If your social media account is full of selfies, you might be painting a picture of someone with a mental disorder rather than a really cool and exciting life – at least according to some psychologists, who believe there is such a thing as “selfitis,” or obsessive selfie-taking.

Though the term “selfitis” has been tossed around since 2014, there was originally little scientific evidence to back it up. Now, however, researchers from Nottingham Trent University in England and Thiagarajar School of Management in Madurai, India, have established a selfitis scale based on six factors they determined were shared by people obsessed with documenting their faces.

The researchers evaluated a group of 400 people from India to determine whether they shared motivating factors that caused them to take selfies. India was chosen because it has both the highest number of Facebook users and the highest number of deaths from people trying to take selfies from risky locations.

The research team discovered six motivating factors shared among those with “selfitis”: the desire to increase confidence, seek attention, boost mood, make memories, conform with their social group and participate in social competition. They created a Selfitis Behavior Scale (SBS) to assess the severity of different cases of the supposed disorder.

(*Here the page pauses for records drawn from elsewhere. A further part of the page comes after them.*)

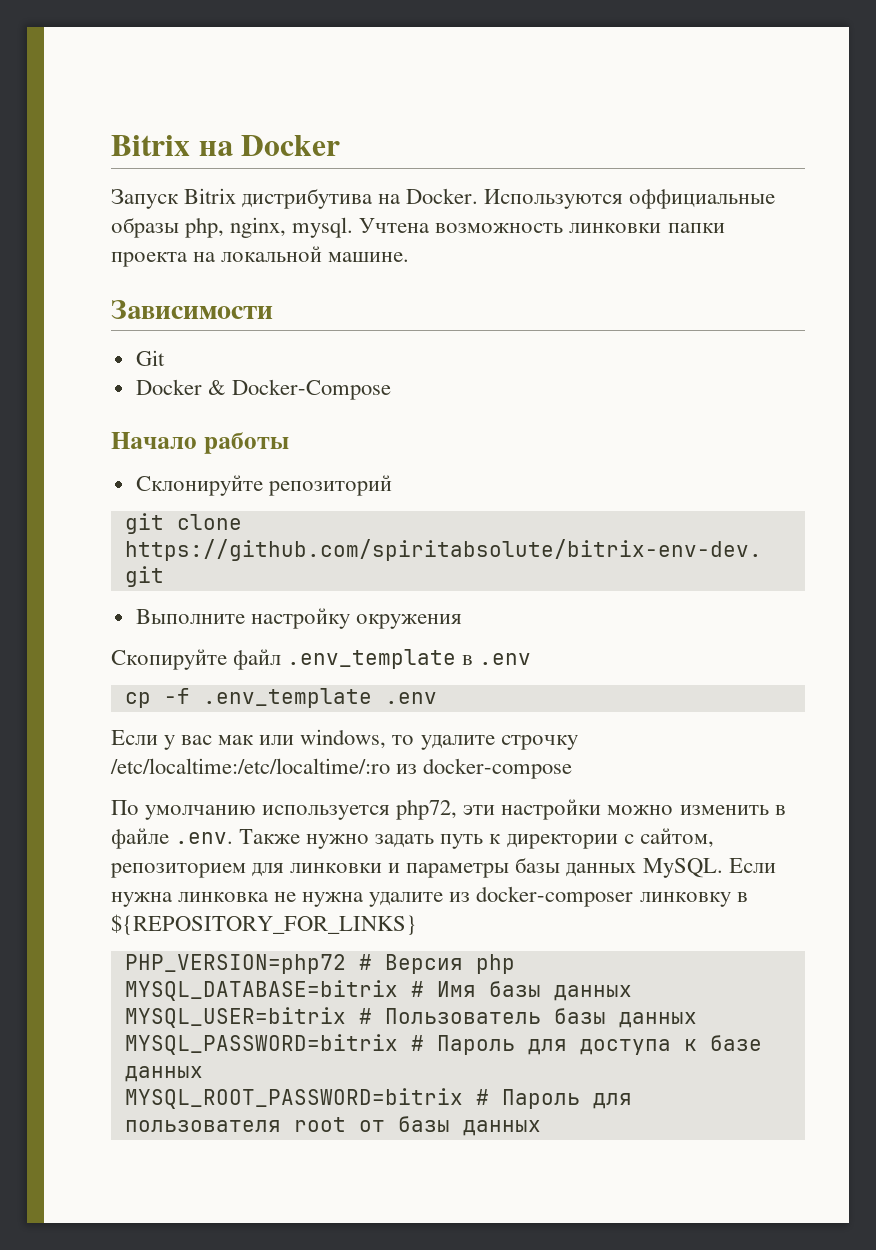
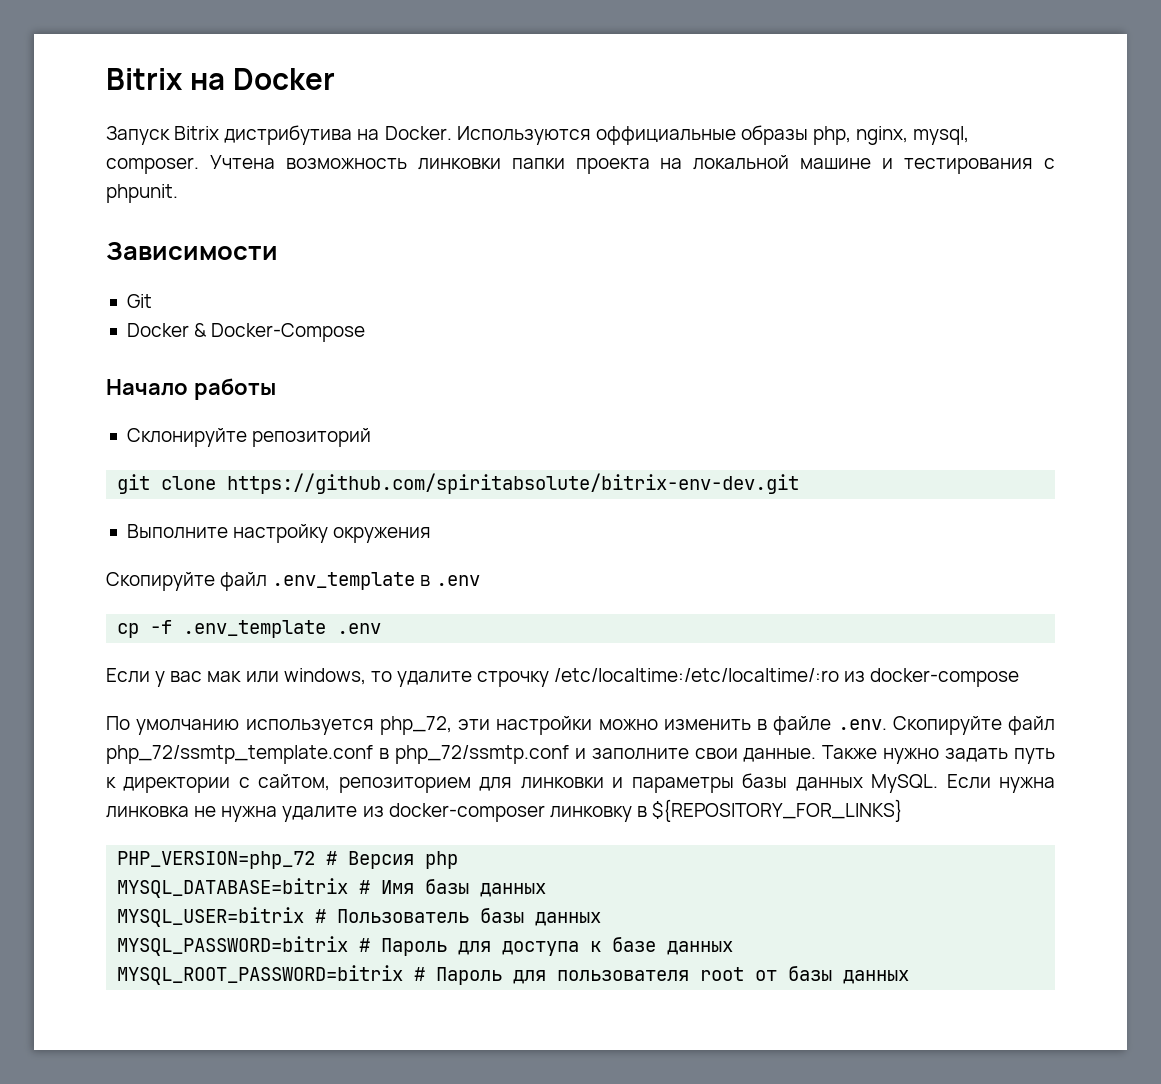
[292,217,354,238] mysql. -> [913,126,970,145] [106,157,199,174] mysql, composer.
[328,252,410,262] машине. -> [800,158,1055,174] [106,184,178,203] машине и тестирования c phpunit.
[396,799,458,820] php72, -> [379,716,452,735] php_72,
(234, 838) none -> [892,716,1055,735] [106,745,817,764] Скопируйте файл php_72/ssmtp_template.conf в php_72/ssmtp.conf и заполните свои данные.
[124,954,346,974] PHP_VERSION=php72 -> [117,851,316,869] PHP_VERSION=php_72

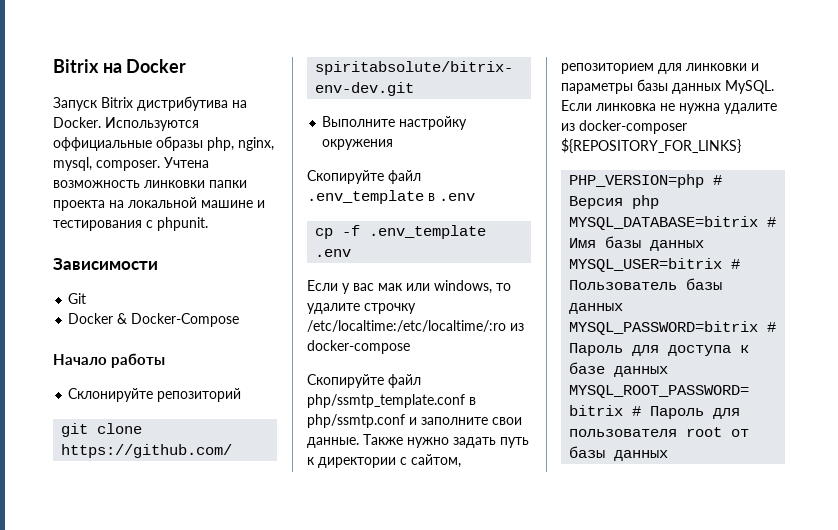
[106,716,1055,735] [106,745,569,764] По умолчанию используется php_72, эти настройки можно изменить в файле .env. Скопируйте файл php_72/ssmtp_template.conf в php_72/ssmtp.conf -> [307,374,421,388] [307,394,476,408] [307,414,405,428] Скопируйте файл php/ssmtp_template.conf в php/ssmtp.conf
[999,777,1055,793] нужна -> (592, 105) none
[549,806,647,822] линковку в -> (687, 127) none
[117,851,316,869] PHP_VERSION=php_72 -> [569,174,705,188] PHP_VERSION=php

The scale runs from one to 100 and was used on the group of participants in India. The cases were categorized into three different categories: borderline, acute and chronic. Borderline was defined as those who take photos of themselves at least three times a day but do not post them on social media; acute was defined as those who take selfies at least three times a day and post the photos on social media; and chronic participants were those who had the uncontrollable, obsessive urge to take photos of themselves and post them on social media all the time.

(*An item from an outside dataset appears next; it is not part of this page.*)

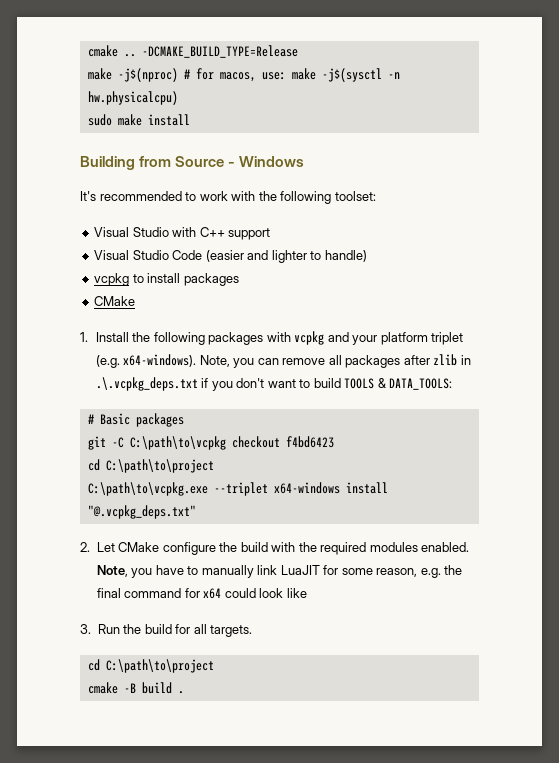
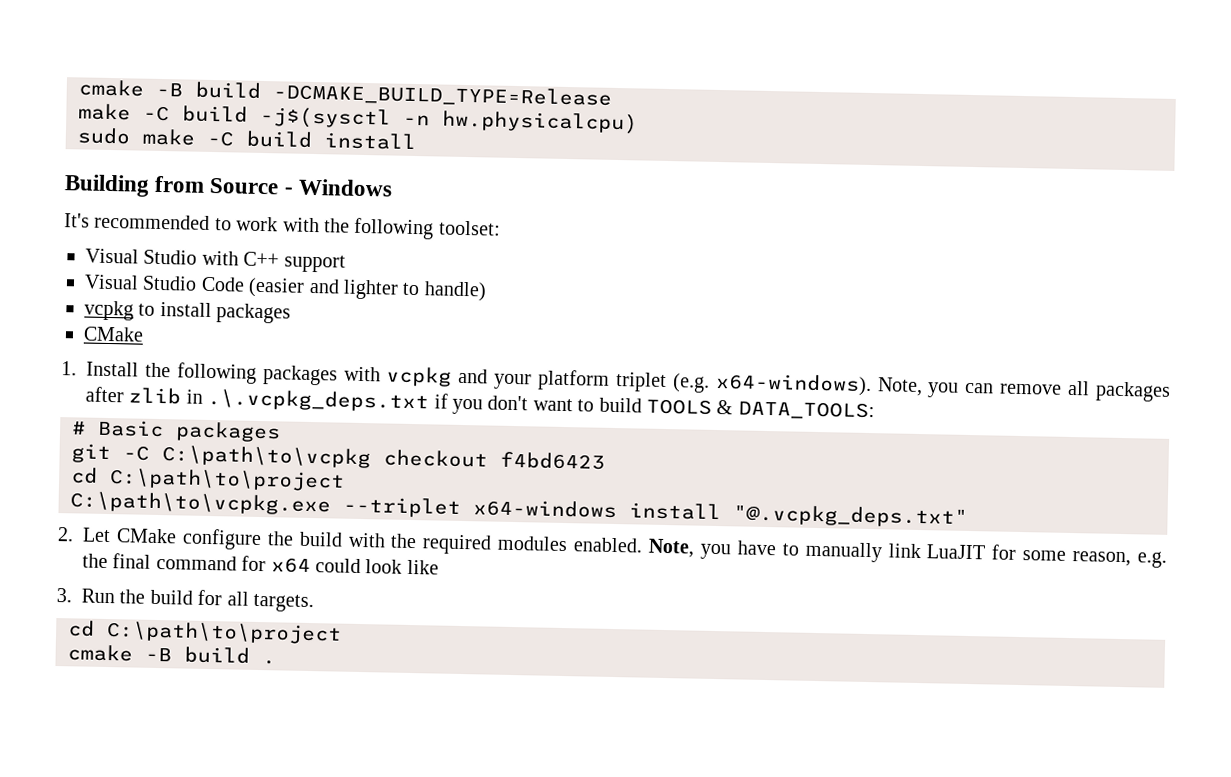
[87,45,136,57] cmake .. -> [78,79,261,99] cmake -B build
[117,68,316,82] -j$(nproc) # for macos, use: make -> [143,105,248,123] -C build
(142, 120) none -> [207,130,313,148] -C build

“Initially, focus group interviews with 225 Indian university students were carried out to generate potential items [or motivations] for the SBS,” the study, which was published in the International Journal of Mental Health and Addiction last month, explains.

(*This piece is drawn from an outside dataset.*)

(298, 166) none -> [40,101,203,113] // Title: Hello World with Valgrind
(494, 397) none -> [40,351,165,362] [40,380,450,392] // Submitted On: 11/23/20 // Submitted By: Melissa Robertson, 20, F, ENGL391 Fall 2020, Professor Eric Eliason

“The SBS was then validated using 400 Indian university students via exploratory factor analysis (EFA). Six factors were identified in the EFA comprising environmental enhancement, social competition, attention seeking, mood modification, self-confidence and social conformity,” the study explained.

A few years ago, a fake story circulated online claiming that selfitis was considered a mental disorder by the American Psychiatric Association.

“Whilst the story was revealed to be a hoax, it didn’t mean that the condition of selfitis didn’t exist. We have now appeared to confirm its existence and developed the world’s first Selfitis Behavior Scale to assess his condition,” Nottingham Trent University professor Mark Griffiths said, news.com.au reported.

Griffiths’ colleague, Dr. Janarthanan Balakrishnan, also added that, “typically, those with the condition suffer from a lack of self-confidence and are seeking to fit in with those around them, and may display symptoms similar to other potentially addictive behaviors.”

The research team hopes that additional research will be conducted to determine why people develop this behavior and how they can be helped.

However, Mark Salter, a spokesperson for the Royal College of Psychiatrists, rejected the findings.

“There is a tendency to try and label a whole range of complicated and complex human behaviors with a single word. But that is dangerous because it can give something reality where it really has none,” Salter said, the Telegraph reported.